DESCRIPTION OF THE TASK> Please return each entry that follows exactly as written, and keep the pictures out.

WORKING DATA>
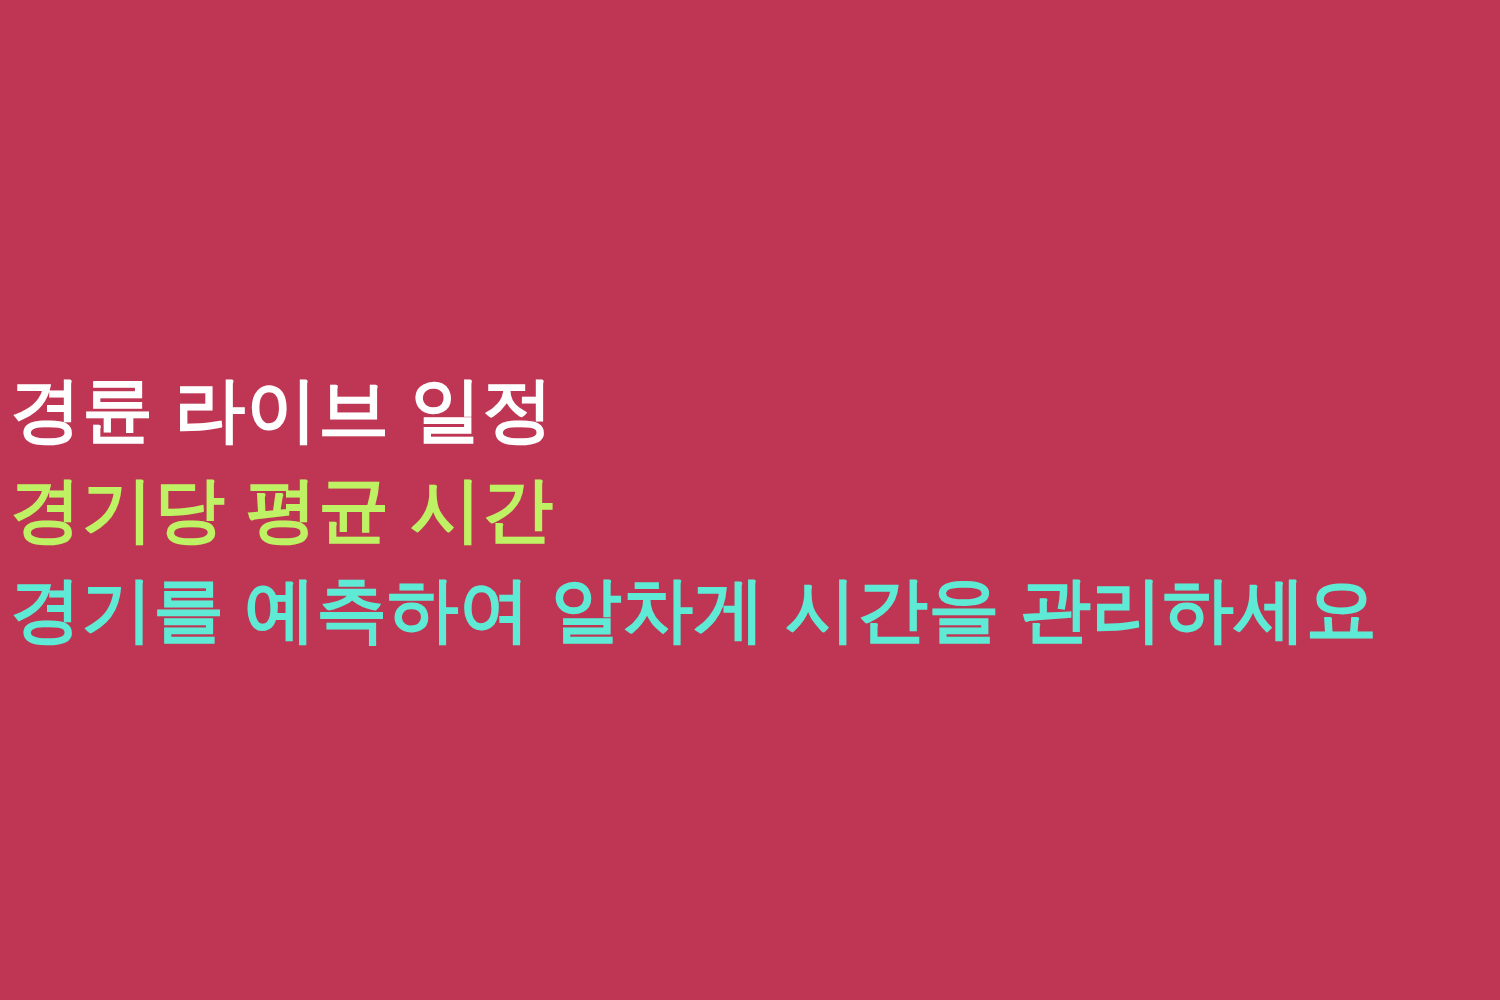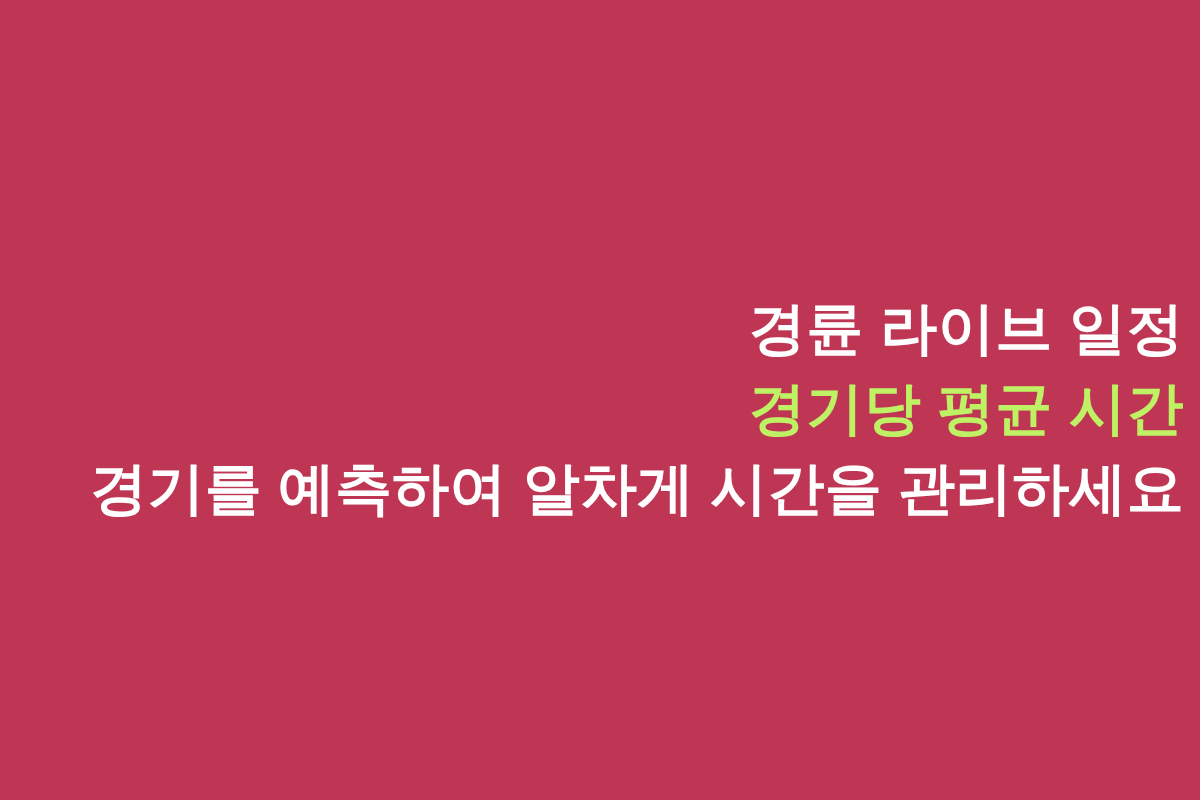"경륜 라이브 일정" .headline-block { padding: 0 16px -> 0 8px; text-align: right -> left }
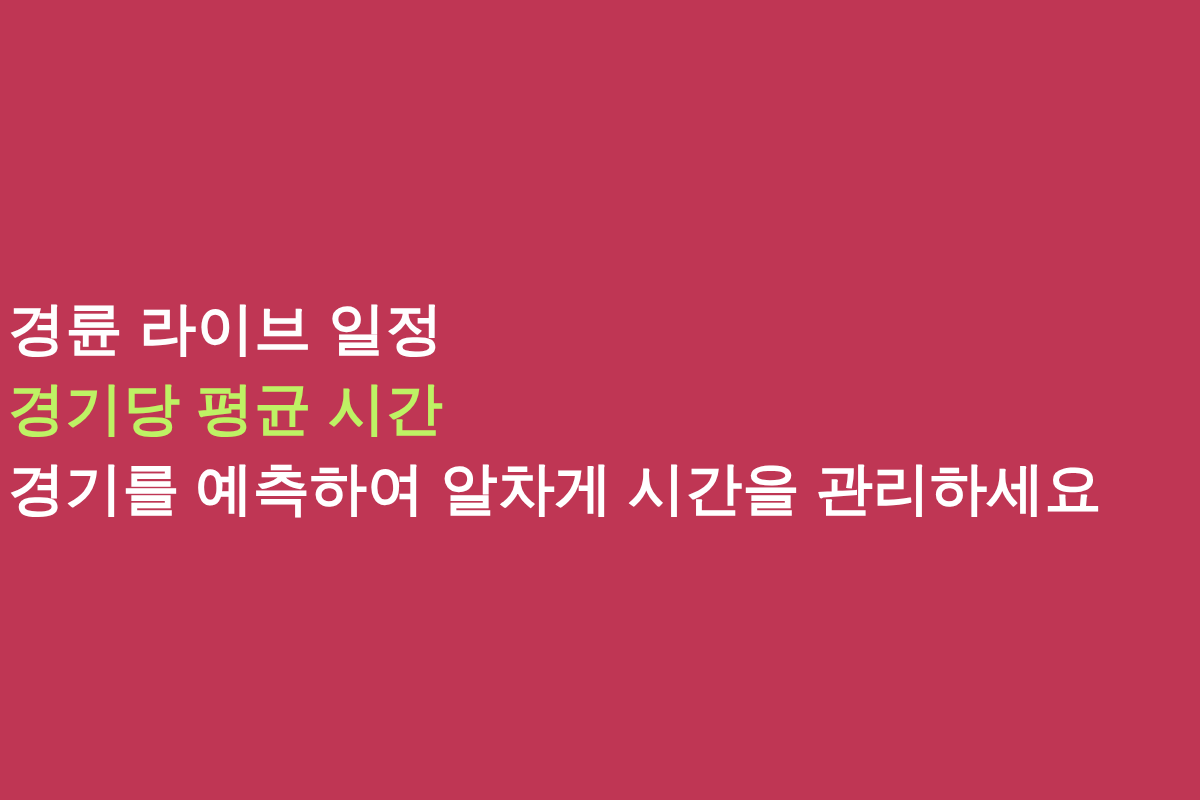"경기를 예측하여 알차게 시간을 관리하세요" span.headline-line { color: #ffffff -> #5eead4 }
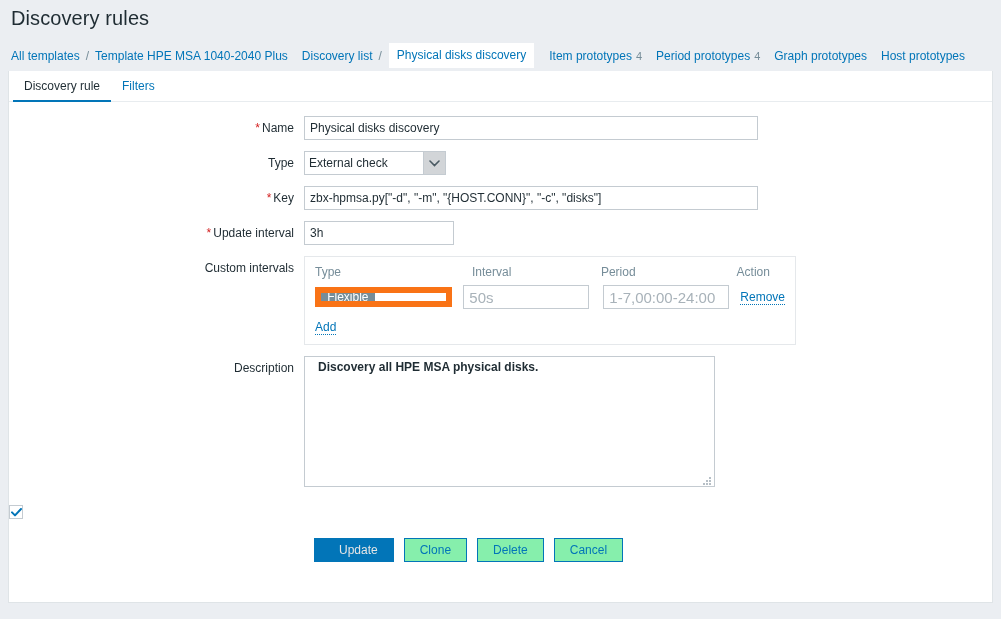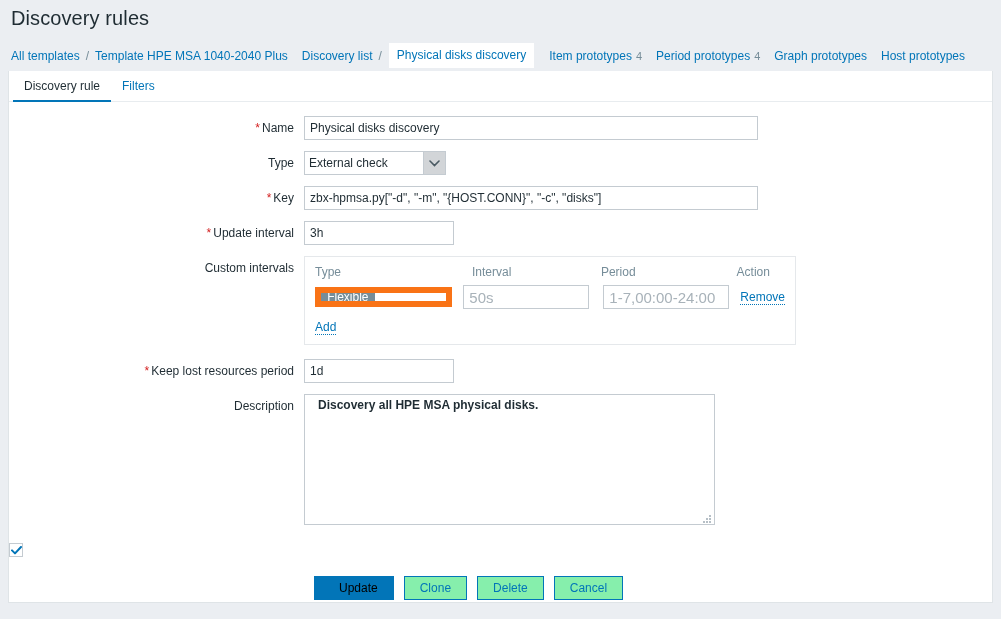"* Keep lost resources period" div.row { html: <div> <div> <span>*</span><span>Keep lost resources period</span> </div> <div> <input> </div> </div> -> none }
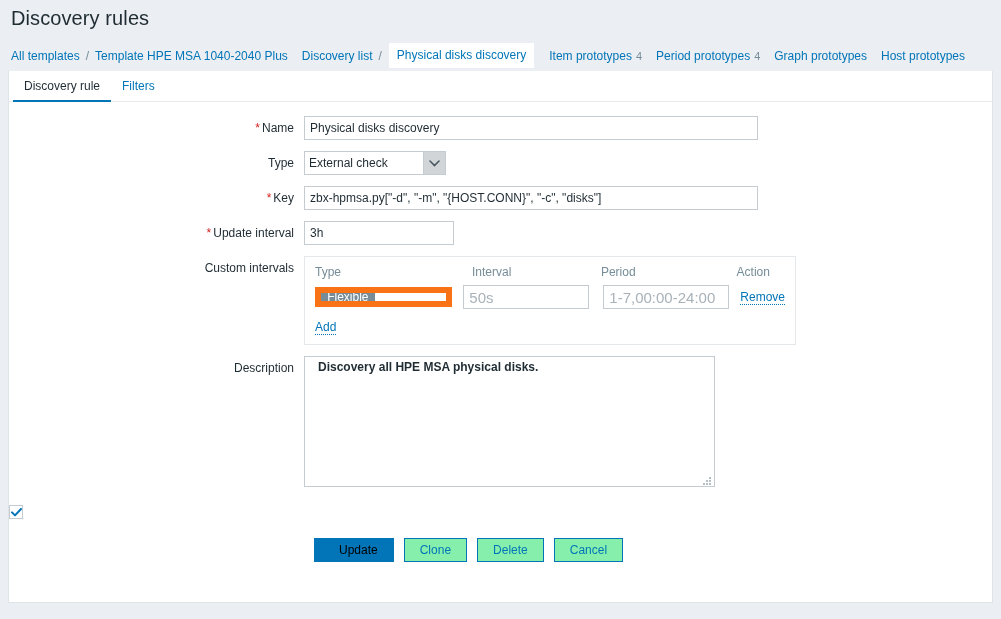"Update" .btn.primary { color: #000000 -> #e5e5e5 }
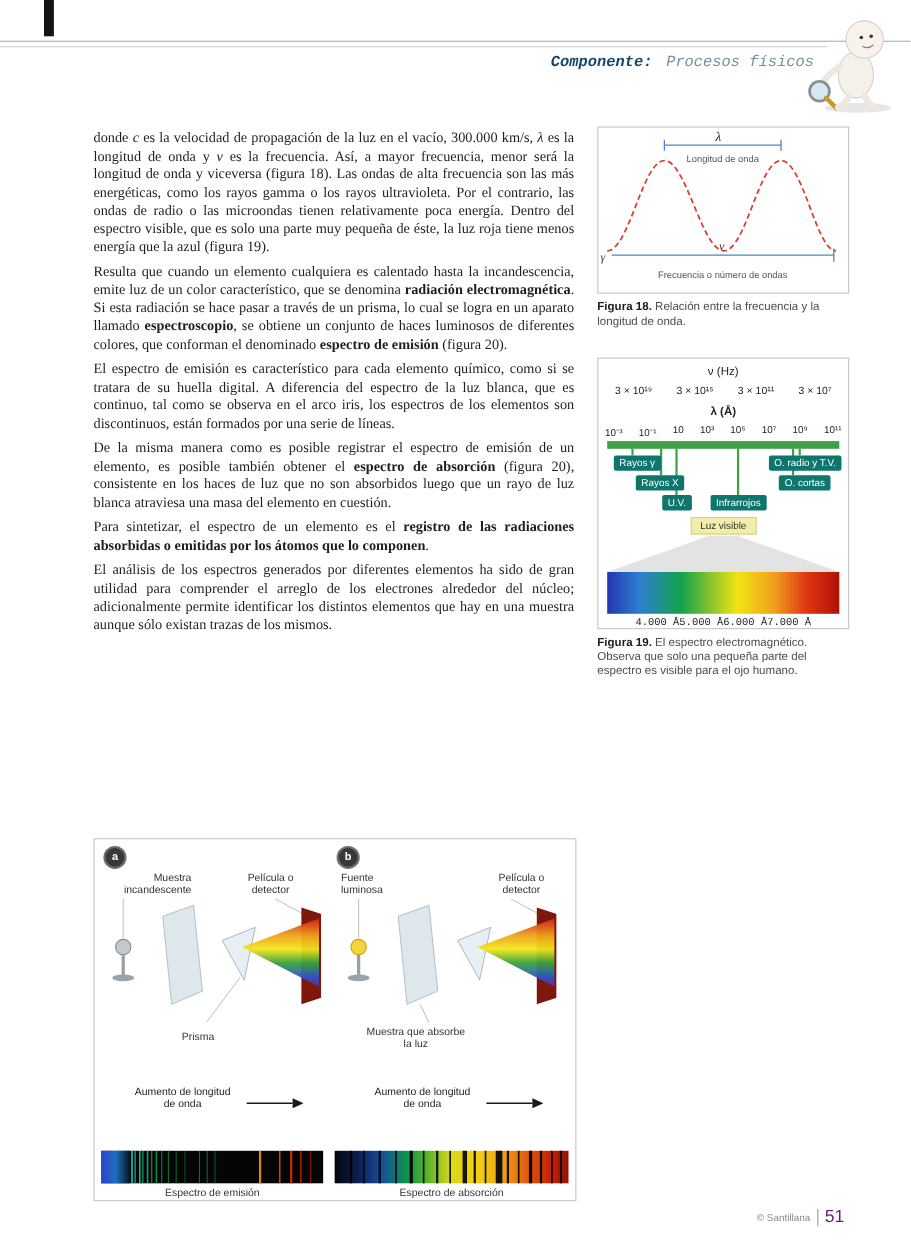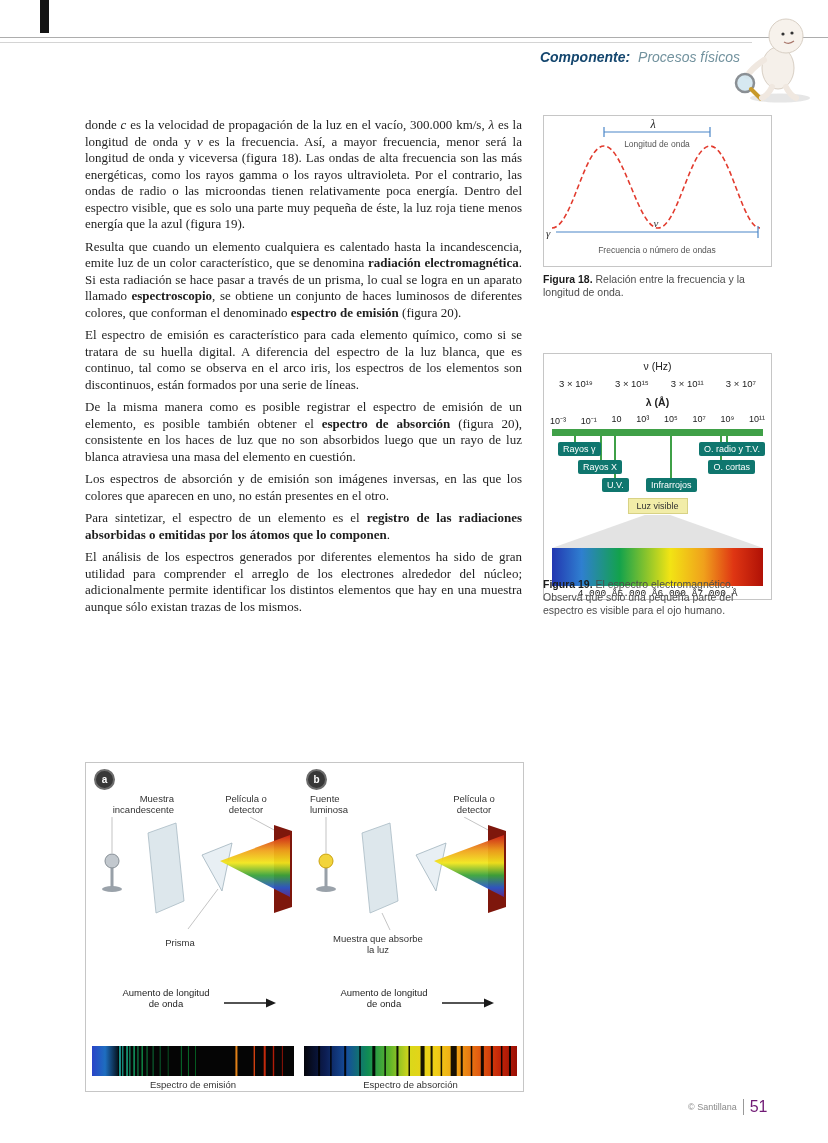"Componente: Procesos físicos" #hdr-text { font-family: Liberation Sans, sans-serif -> Liberation Mono, monospace }
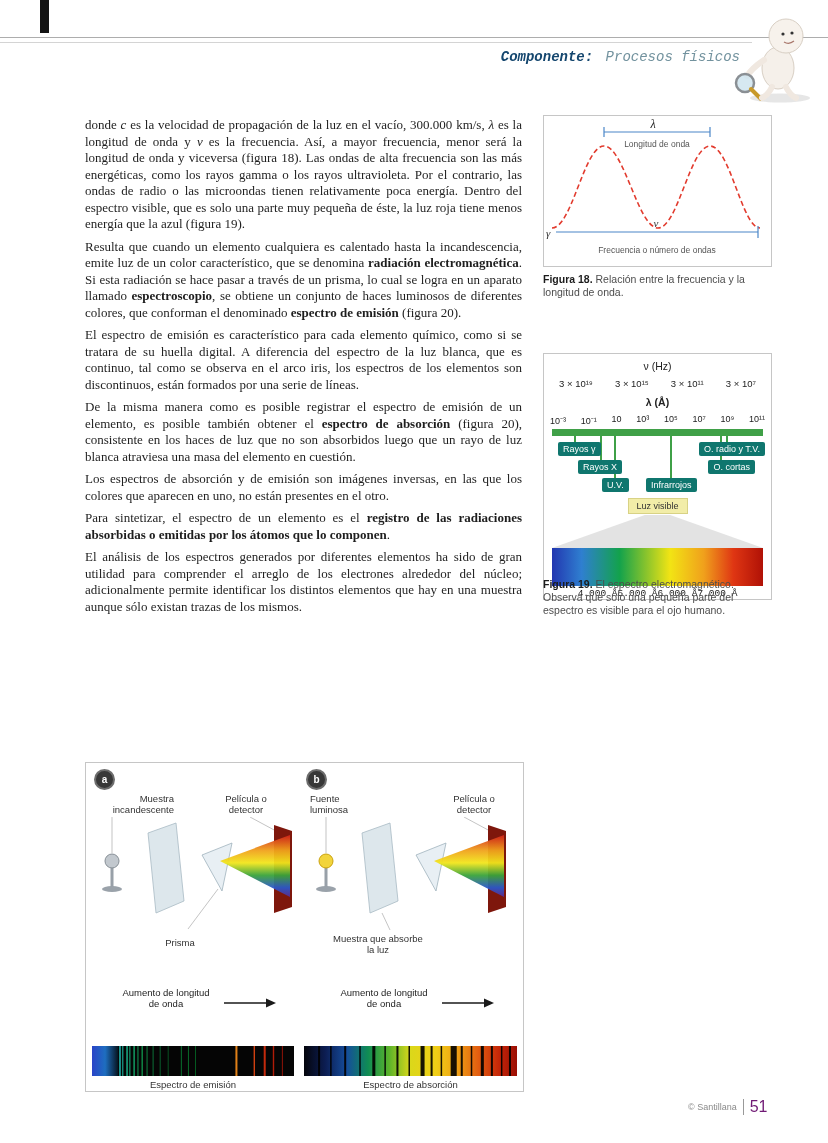"ν (Hz)" #fig19-box { margin-top: 28px -> none }
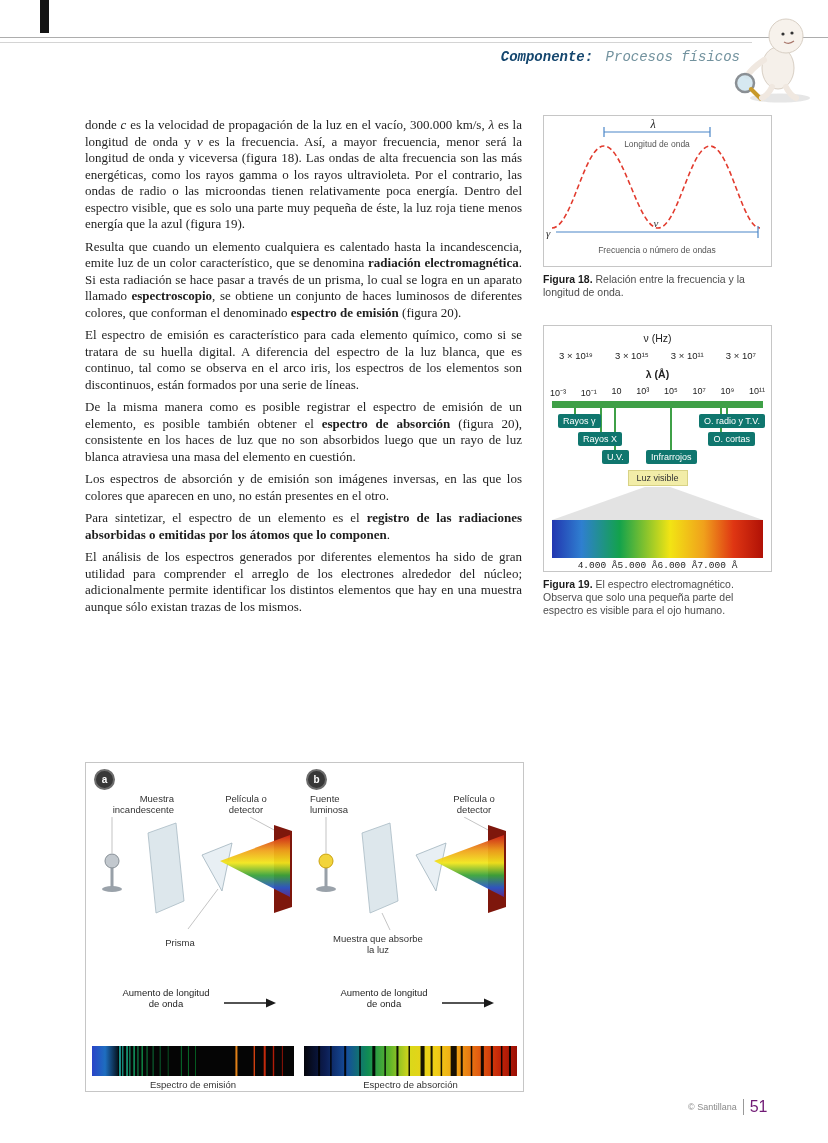"Los espectros de absorción y" p.body { html: <p><span>Los espectros de absorción y de emisión son imágenes inversas, en las que los colores que aparecen en uno, no están presentes en el otro.</span></p> -> none }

ANSWER>
"경륜 라이브 일정" .headline-block { padding: 0 16px -> 0 8px; text-align: right -> left }
"경기를 예측하여 알차게 시간을 관리하세요" span.headline-line { color: #ffffff -> #5eead4 }
"* Keep lost resources period" div.row { html: <div> <div> <span>*</span><span>Keep lost resources period</span> </div> <div> <input> </div> </div> -> none }
"Update" .btn.primary { color: #000000 -> #e5e5e5 }
"Componente: Procesos físicos" #hdr-text { font-family: Liberation Sans, sans-serif -> Liberation Mono, monospace }
"ν (Hz)" #fig19-box { margin-top: 28px -> none }
"Los espectros de absorción y" p.body { html: <p><span>Los espectros de absorción y de emisión son imágenes inversas, en las que los colores que aparecen en uno, no están presentes en el otro.</span></p> -> none }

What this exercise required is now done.